CHICAGO -- December 4, 2009 -- Researchers suggested that breast-specific gamma imaging (BSGI) could play a role in detecting cancer by assessing cell metabolism, as opposed to mammography and ultrasound, which detect anatomical abnormalities.

In a poster presentation here at the Radiological Society of North America (RSNA) 95th Annual Meeting, researchers reviewed studies performed with gamma imaging for detection of breast cancer and determined that the modality appears to be comparable to other methods.

“Breast-specific gamma imaging is a potentially powerful modality for improving breast cancer detection which will likely be integrated into clinical practice as a complementary breast imaging tool once the technology for direct biopsy using breast-specific gamma imaging is developed,” said Marina I. Feldman, MD, Maimonides Medical Center, Brooklyn, New York, in her presentation on December 3.

She said that gamma imaging may be well suited for detection of breast abnormalities among women with dense breast tissue, especially among high-risk patients for whom mammography is limited or magnetic resonance imaging is either not possible or contraindicated.

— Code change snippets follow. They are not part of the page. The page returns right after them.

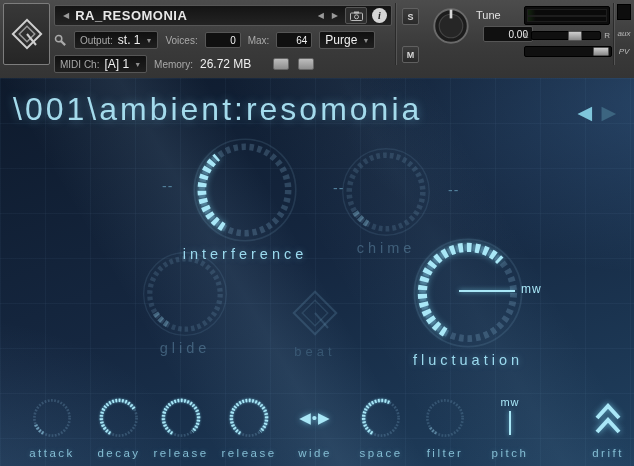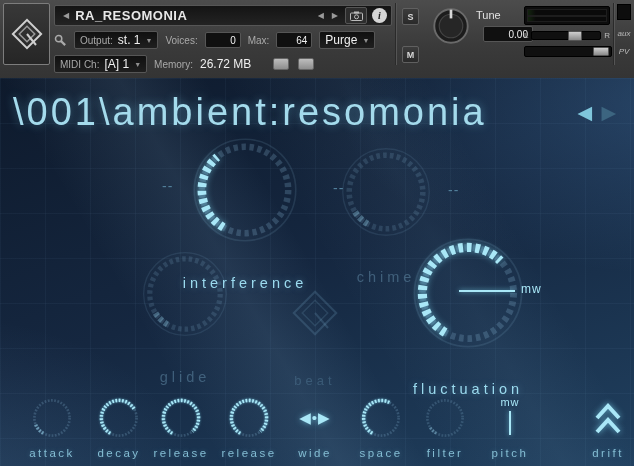--- a/index.html
+++ b/index.html
@@ -60,26 +60,26 @@
       linear-gradient(60deg, transparent 26%, rgba(170,212,242,0.10) 40%, transparent 50%),
       linear-gradient(60deg, transparent 52%, rgba(170,212,242,0.06) 66%, transparent 76%),
       radial-gradient(ellipse 560px 280px at 108% 6%, rgba(72,122,172,0.38), transparent 62%),
       radial-gradient(ellipse 420px 300px at -8% 108%, rgba(110,160,205,0.20), transparent 60%),
       linear-gradient(160deg,#0e1a2c 0%,#152740 48%,#20405f 100%);}
   .instrument::before{content:"";position:absolute;inset:0;pointer-events:none;
       background-image:
         linear-gradient(rgba(140,190,230,0.05) 1px, transparent 1px),
         linear-gradient(90deg, rgba(140,190,230,0.05) 1px, transparent 1px);
       background-size:45px 45px;}
-  .patch-title{position:absolute;left:13px;top:13px;font-size:38px;font-weight:300;
+  .patch-title{position:absolute;left:13px;top:13px;font-size:32px;font-weight:300;
       color:#a4dbec;letter-spacing:3px;text-shadow:0 0 10px rgba(120,205,235,0.45);}
   .patch-nav{position:absolute;right:16px;top:23px;font-size:19px;letter-spacing:2px;}
   .patch-nav .prev{color:#7fc6dc;} .patch-nav .next{color:#3c6580;}
 
-  .knob{position:absolute;display:flex;flex-direction:column;align-items:center;gap:29px;}
+  .knob{position:absolute;display:flex;flex-direction:column;align-items:center;}
   .knob-label{color:#9bdaee;font-size:14.5px;letter-spacing:4px;margin-top:2px;
       text-shadow:0 0 7px rgba(130,210,240,0.4);}
   .knob.dim .knob-label{color:rgba(125,175,205,0.38);text-shadow:none;}
   .brightarc{filter:drop-shadow(0 0 3px rgba(130,225,250,0.7));}
   .dash{position:absolute;color:#517e99;font-size:14px;letter-spacing:1px;}
   .mw-line{position:absolute;left:459px;top:212px;width:56px;height:2px;background:#a9e7f7;
       box-shadow:0 0 5px rgba(130,225,250,0.7);}
   .mw-text{position:absolute;left:521px;top:204px;color:#a9e7f7;font-size:12px;letter-spacing:1px;}
   .beat-label{color:rgba(115,165,195,0.28)!important;font-size:13px!important;}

Researchers examined records of 97 patients who underwent 105 BSGI studies. Using the device, 54 studies involving 72 lesions were identified as positive. Pathology proved that 42 of the lesions were malignant and 27 were benign. Pathology follow-up is pending in 3 cases.

Dr. Feldman said that in 51 studies, the device suggested the lesions were benign. Pathology identified 49 of those lesions as benign; 2 were malignant.

“Our false-positive rate of 47.5% is comparable to that reported in the literature,” she said. False positives were later identified as fibrocystic changes, sclerosing adenosis, fibro-oedema, atypical ductal hyperplasia, fat necrosis, haematoma, or prominent dilated ducts.

In the protocol used at Maimonides Medical Center, technetium-sestamibi is injected into the hand. Bilateral imaging is conducted 5 minutes after the injection using a Dilon 6800 Breast Imaging Camera.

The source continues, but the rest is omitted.